Thanks Devin and Tamara(?) (I’m not sure if its spelling is right for her name.) It was around 6pm few days ago. I got text from my friend, Devin. Can you come my place for Christmas party? What a coincidence!! I was thinking to text him in order to say happy Christmas!! Anyway, it wasn’t easy to say “YES, I’d love to do it” because if it is party for him and his girl’s school teachers, I would be the third wheel. Well I relatively sociable and people say I’m good at being absorbed in any place with any kind of people but I made a decision when it comes to meeting new people, be more careful about everything not to make my image that I’m just hanging around foreigners for some bad reasons after something happened to me a month ago. Anyway, it turned out the party was with mainly his Korean friends and I wasn’t hesitating to go!
Oh My God. His place was at the top, 51st floor in the build, called Centrum Park in Heaundea. Is the CN tower in Toronto is higher than this? Was what I thought when I saw super beautiful night scenery through the window ;). It was awesome that I was able to see Gwang An bridge which is one of the Busan attractive and famous place where Busan fireworks show held, with cool ocean view. I still remember his previous apartment which was also good to me. Well his life looks wonderful!! He likes his job and teaching English in Korea, having awesome place to stay with his adorable girl friend. He and his girl math really well and they are so lovely well. (I wasn’t maybe able to find a girl before) I believe that’s why they are together. And I was wondering how many foreigners are as happy as my friend, Devin is with their current Korea life.

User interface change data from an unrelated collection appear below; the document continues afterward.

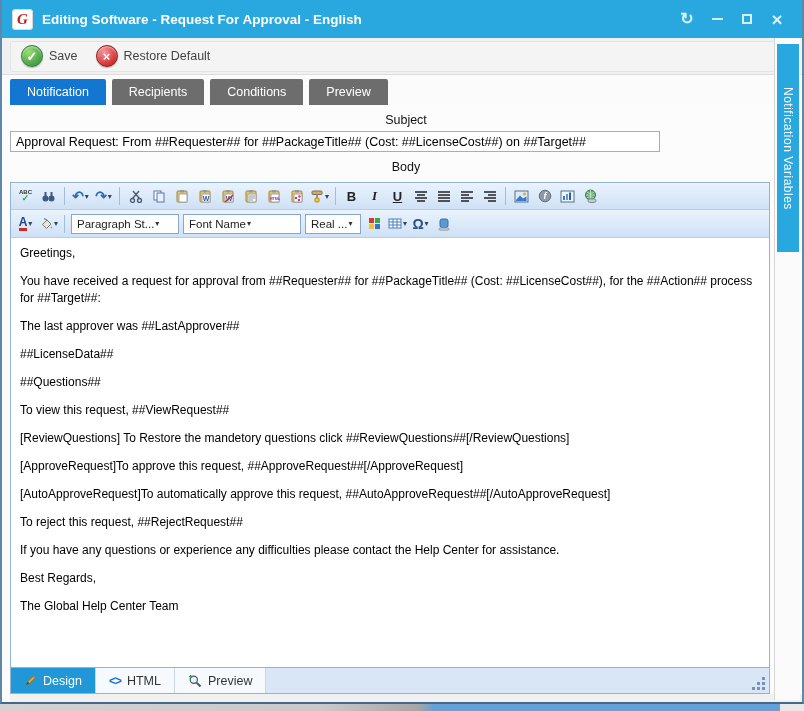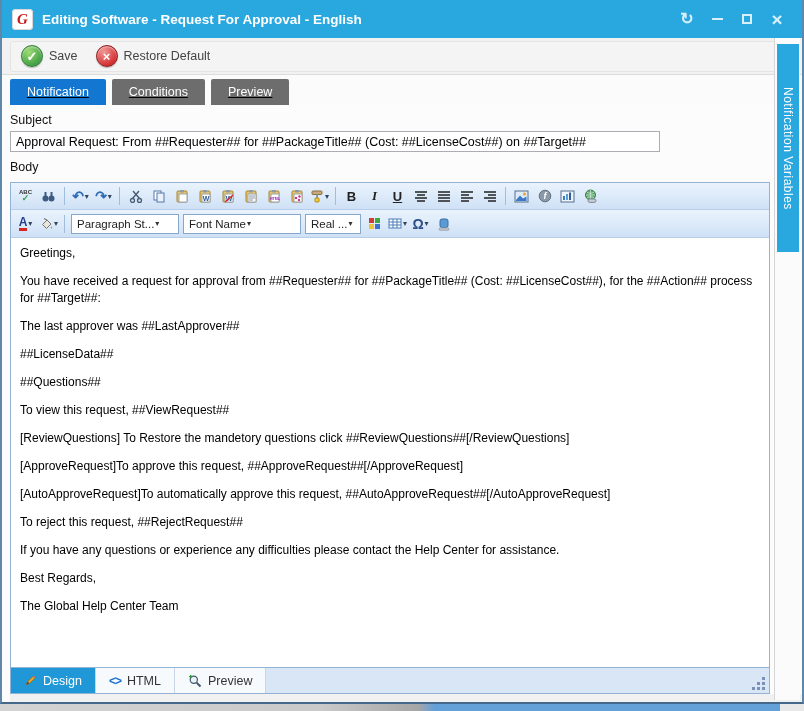"Notification" .tabstrip { text-decoration: underline -> none }
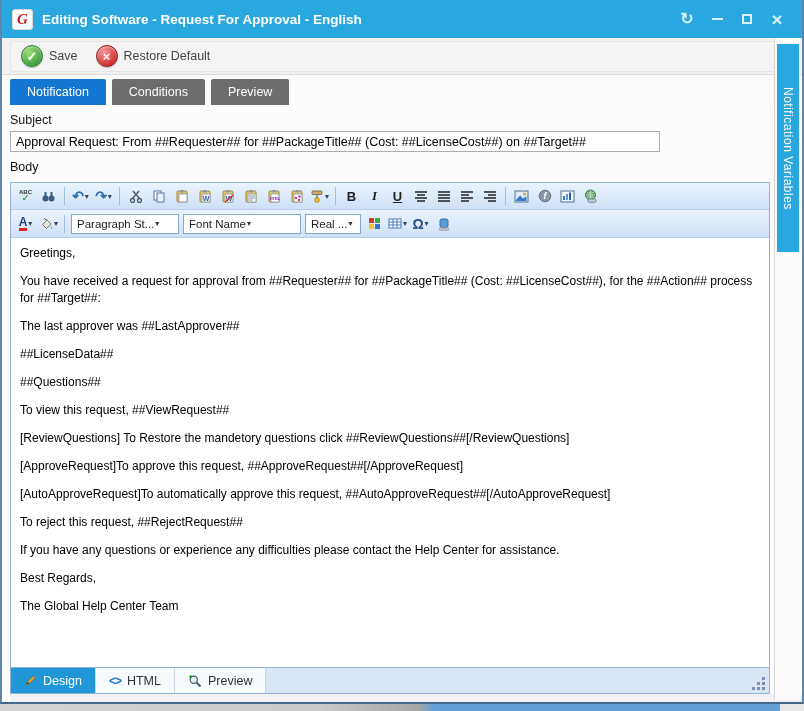"Recipients" div.tab { html: none -> <div>Recipients</div> }
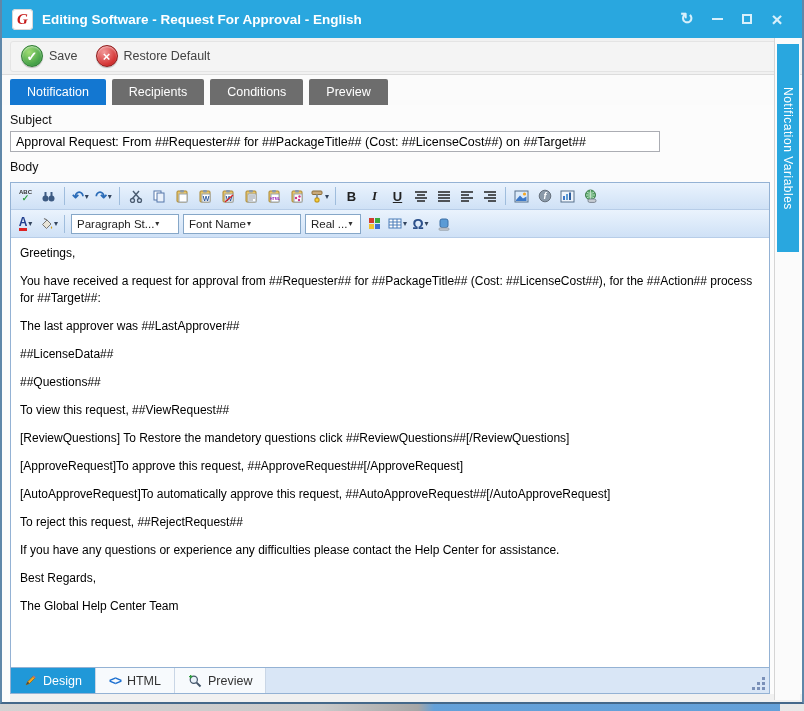"Subject" .field-label { text-align: none -> center }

Sweet rush!!! Guess! My body doesn’t need any sugar nutrition next year and I got to work out really hard to get rid of this sweet weight. Chocolate cookie, cheese traditional something, etc. I’ was stunned when I saw Devin’s homemade arts!! J We played drinking game and with this game we know about our some private things. It was all fun!!
17th. Dec. 2007 . Mon.
How great it is to see New Car, Genesis Hyundai just published about a week ago. I already new that this car was supposed to release this time 1year ago as one of the people who love car and Hyundai car. Two kinds of displacement cars, 3.3 and 3.8cc(290 horse power)are going to come to see us and they are for domestic.(For North America and other countries, Z will be much stronger and bigger then them.) Why Hyundai and KIA made this work of art is not only to change cheap image but also to lesson people who Korea cars are just crap. Why did I think like that? The thing is that this Z's main competitor is Es330 of Toyota and BMW's some kind of cars,having same horsepower.
14th. Dec. 2007
It was sunny today, that made me feel really cool. I enjoyed coffee with chatting with a beautiful girl who is my friend.Ara. she has real sweet heart and seems to know how to show the faith to people. We just talked about how differnt guy and girls are and that lessened me something, important in relationship between couple just A person hit my brain while talking with about it with her. But I'm not mentioning about it. yes I was a damn silly guy before, childish, grabber and immature. just hope not to do the same mistake again. Though it was for about 30min's talk, she made me forget pressure, pushing me my both shoulder from final term.
Oh my god. The test was in two hours and my brain started not working properly. had no idea what was going on with me. The talk from people, sitting around me wasn't that bothering me but I didn't find why my brain was completely white.
통계분석론 is OVER. I won't take this class again. Just why I did study that a lot and what did i do for this test were hitting my head. my test was bad. Do you think how hard I worked for this once I know would be the last chance to make my GPA better. my all troubles went for nothing. what's done is done. I can't take it back. There won't be me, being sad. there will be me, excited with happy new year and such a good plan.
I seriously wanna write this but fuxx tired now so catch up later guys.